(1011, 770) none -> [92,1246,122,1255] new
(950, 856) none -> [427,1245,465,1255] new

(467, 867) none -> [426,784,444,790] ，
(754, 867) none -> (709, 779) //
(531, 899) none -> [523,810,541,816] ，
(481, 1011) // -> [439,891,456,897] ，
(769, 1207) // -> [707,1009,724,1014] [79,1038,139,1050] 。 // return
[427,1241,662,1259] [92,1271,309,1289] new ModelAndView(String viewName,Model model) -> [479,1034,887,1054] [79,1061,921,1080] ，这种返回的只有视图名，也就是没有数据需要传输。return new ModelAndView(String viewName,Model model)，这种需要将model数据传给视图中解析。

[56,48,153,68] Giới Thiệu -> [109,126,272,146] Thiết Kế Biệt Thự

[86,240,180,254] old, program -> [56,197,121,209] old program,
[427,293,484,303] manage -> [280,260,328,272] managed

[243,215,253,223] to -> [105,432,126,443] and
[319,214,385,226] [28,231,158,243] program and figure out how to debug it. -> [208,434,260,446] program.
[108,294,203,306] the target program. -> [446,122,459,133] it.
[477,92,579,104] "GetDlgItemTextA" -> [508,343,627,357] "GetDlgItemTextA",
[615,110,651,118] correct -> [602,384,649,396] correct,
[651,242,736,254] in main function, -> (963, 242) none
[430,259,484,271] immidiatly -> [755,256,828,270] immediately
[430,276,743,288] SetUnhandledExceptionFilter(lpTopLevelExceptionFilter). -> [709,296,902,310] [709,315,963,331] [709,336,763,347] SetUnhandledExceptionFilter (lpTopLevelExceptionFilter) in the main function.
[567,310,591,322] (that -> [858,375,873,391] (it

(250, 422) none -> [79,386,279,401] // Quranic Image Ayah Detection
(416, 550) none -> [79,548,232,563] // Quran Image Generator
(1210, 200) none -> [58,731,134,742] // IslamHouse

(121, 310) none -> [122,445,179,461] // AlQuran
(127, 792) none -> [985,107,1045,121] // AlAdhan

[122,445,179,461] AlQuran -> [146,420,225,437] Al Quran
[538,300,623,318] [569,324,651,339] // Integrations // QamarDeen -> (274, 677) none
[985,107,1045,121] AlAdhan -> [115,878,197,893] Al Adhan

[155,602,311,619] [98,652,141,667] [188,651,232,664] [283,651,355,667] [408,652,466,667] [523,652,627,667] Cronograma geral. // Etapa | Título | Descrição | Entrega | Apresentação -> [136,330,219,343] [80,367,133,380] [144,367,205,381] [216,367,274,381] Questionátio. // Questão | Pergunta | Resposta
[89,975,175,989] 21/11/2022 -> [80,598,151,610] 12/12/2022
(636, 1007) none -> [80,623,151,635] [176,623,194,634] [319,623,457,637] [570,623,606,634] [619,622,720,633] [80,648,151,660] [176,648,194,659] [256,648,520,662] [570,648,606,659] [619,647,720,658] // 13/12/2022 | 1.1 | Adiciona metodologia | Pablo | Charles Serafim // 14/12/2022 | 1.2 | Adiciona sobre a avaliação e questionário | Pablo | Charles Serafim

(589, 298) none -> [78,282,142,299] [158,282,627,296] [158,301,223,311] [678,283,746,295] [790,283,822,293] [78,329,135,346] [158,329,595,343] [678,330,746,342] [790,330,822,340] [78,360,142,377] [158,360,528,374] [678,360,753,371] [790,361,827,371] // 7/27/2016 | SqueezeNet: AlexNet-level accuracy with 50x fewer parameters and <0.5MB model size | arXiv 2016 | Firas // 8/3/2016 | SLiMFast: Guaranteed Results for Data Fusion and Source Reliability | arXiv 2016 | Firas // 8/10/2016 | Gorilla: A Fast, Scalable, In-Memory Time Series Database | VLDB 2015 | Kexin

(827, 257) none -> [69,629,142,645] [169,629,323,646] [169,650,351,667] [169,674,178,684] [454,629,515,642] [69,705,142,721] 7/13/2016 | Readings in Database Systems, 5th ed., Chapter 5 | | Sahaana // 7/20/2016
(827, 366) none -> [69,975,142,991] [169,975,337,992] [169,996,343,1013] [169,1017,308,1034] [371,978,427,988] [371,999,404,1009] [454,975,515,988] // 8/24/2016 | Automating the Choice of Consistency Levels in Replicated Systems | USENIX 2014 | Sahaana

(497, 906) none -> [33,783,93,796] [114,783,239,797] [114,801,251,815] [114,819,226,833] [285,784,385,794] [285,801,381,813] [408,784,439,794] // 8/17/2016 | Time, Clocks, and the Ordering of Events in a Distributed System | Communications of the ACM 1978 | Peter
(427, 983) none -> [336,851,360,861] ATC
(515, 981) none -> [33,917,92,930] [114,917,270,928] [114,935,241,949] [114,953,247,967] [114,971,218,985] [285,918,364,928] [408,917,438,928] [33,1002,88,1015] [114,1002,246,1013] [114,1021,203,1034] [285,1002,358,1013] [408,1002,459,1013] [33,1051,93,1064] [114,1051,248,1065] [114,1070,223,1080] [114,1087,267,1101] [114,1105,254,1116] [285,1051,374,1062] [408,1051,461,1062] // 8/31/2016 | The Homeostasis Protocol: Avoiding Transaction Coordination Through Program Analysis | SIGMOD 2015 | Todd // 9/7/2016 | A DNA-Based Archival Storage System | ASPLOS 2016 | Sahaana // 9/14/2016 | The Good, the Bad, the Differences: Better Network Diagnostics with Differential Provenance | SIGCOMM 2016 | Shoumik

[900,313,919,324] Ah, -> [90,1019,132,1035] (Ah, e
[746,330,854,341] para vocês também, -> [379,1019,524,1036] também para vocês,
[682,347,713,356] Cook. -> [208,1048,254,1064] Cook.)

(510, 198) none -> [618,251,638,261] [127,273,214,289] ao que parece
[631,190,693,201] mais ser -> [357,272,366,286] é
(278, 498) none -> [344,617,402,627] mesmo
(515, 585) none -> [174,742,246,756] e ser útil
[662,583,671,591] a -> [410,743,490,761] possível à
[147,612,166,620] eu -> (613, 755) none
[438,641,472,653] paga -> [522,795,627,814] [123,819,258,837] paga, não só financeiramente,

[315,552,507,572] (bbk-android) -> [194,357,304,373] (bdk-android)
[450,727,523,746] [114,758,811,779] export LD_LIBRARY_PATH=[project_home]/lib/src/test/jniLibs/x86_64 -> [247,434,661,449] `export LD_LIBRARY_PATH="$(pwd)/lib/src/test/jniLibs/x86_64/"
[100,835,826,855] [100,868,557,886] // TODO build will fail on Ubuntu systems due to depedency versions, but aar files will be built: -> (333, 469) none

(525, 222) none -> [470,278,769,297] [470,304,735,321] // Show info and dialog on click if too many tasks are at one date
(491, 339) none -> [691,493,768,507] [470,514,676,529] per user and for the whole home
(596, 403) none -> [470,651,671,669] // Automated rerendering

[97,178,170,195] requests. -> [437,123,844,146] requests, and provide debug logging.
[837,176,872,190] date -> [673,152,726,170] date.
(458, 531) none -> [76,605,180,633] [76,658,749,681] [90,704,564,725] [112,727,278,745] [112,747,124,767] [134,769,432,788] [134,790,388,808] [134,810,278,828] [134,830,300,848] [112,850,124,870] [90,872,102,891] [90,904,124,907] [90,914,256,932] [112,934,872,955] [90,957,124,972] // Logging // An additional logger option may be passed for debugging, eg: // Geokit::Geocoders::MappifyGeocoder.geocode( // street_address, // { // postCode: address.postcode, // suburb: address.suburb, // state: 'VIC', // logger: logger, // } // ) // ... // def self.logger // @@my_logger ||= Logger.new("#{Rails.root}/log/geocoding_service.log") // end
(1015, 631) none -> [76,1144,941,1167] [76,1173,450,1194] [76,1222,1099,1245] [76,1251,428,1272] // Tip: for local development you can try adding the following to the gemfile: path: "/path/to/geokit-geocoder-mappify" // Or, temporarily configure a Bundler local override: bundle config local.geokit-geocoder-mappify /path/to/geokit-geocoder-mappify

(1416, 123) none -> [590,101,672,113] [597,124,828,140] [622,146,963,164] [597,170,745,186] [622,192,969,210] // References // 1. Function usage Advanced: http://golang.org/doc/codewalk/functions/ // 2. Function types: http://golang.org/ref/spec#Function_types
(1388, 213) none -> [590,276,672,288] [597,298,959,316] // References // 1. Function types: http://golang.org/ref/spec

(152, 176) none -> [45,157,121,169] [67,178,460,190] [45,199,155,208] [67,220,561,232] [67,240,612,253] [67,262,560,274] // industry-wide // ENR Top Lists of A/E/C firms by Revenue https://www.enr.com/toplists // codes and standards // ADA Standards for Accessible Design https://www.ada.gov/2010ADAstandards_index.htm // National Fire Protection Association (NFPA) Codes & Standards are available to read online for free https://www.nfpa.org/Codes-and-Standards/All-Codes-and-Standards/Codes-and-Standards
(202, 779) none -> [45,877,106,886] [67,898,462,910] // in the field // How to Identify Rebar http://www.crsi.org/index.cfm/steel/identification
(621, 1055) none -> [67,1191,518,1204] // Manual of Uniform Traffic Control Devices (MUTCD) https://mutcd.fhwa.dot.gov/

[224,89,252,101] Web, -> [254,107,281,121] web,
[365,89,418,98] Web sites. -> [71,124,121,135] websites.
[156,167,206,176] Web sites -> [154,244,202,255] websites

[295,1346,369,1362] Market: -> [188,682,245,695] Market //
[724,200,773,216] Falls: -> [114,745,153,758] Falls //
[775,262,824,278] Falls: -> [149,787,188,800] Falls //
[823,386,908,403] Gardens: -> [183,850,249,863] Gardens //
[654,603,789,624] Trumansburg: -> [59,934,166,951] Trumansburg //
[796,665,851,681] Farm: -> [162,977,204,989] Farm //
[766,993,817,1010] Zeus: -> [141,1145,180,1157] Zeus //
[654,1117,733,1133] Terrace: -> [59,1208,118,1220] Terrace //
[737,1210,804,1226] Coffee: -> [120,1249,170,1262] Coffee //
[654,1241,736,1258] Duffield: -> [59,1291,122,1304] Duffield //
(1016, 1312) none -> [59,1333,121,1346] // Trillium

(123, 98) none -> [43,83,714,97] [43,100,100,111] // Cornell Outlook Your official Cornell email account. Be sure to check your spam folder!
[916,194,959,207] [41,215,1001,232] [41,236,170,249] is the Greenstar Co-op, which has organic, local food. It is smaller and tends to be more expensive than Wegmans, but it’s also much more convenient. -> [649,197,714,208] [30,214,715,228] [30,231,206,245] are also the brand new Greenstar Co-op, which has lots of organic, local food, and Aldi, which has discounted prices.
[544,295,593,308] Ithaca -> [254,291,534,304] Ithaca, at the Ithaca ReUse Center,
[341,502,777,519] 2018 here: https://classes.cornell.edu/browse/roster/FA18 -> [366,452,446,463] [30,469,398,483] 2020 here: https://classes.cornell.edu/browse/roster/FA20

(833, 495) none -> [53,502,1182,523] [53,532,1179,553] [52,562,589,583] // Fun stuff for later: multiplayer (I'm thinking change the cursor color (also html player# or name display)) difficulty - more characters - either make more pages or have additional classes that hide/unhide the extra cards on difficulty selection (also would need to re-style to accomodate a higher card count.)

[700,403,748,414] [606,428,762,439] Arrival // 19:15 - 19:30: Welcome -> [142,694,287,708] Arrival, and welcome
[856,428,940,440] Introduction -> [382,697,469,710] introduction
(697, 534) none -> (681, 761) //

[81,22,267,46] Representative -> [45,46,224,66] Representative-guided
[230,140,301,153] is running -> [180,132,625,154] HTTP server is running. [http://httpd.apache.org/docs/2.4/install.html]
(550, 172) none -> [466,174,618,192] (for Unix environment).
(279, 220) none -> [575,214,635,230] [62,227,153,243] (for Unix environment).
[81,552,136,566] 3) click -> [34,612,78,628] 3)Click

Your objective ▸ Report the lines above that have the word "environment" in them.

Result of this task ▸
(550, 172) none -> [466,174,618,192] (for Unix environment).
(279, 220) none -> [575,214,635,230] [62,227,153,243] (for Unix environment).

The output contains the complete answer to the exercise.